**Exercise objective**: Find the line containing "55 Used neighbor-1 to study the mode occurrence" in the listing below. Repeat it exactly, along with each following line up to and including the one containing "patch information derivation".

═══

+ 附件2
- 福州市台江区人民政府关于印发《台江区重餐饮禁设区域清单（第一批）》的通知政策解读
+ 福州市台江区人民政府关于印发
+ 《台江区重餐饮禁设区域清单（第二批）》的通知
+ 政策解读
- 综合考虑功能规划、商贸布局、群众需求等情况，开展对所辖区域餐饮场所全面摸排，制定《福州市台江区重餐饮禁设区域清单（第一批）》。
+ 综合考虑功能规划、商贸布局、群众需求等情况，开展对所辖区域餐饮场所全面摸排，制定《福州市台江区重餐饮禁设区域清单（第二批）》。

═══

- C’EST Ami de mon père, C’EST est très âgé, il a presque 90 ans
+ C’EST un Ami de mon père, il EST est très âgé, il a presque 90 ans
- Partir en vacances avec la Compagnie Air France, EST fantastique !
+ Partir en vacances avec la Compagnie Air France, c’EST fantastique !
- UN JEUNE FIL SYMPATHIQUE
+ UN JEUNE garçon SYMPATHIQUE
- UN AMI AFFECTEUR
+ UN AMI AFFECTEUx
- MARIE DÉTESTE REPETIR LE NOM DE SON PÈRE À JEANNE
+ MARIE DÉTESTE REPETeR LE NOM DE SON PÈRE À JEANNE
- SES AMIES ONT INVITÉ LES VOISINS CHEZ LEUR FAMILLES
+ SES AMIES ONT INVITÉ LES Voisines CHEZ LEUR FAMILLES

═══

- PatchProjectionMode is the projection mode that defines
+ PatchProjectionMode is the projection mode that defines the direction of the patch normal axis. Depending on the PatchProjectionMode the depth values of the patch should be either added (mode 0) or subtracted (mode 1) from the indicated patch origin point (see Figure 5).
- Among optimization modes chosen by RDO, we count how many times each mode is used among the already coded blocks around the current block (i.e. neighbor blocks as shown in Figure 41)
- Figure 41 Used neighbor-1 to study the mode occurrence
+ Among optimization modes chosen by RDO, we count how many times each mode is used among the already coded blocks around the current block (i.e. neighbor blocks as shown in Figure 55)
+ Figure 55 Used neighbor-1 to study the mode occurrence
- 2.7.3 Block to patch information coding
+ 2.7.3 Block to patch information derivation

═══

**Finished exercise**:
+ Figure 55 Used neighbor-1 to study the mode occurrence
- 2.7.3 Block to patch information coding
+ 2.7.3 Block to patch information derivation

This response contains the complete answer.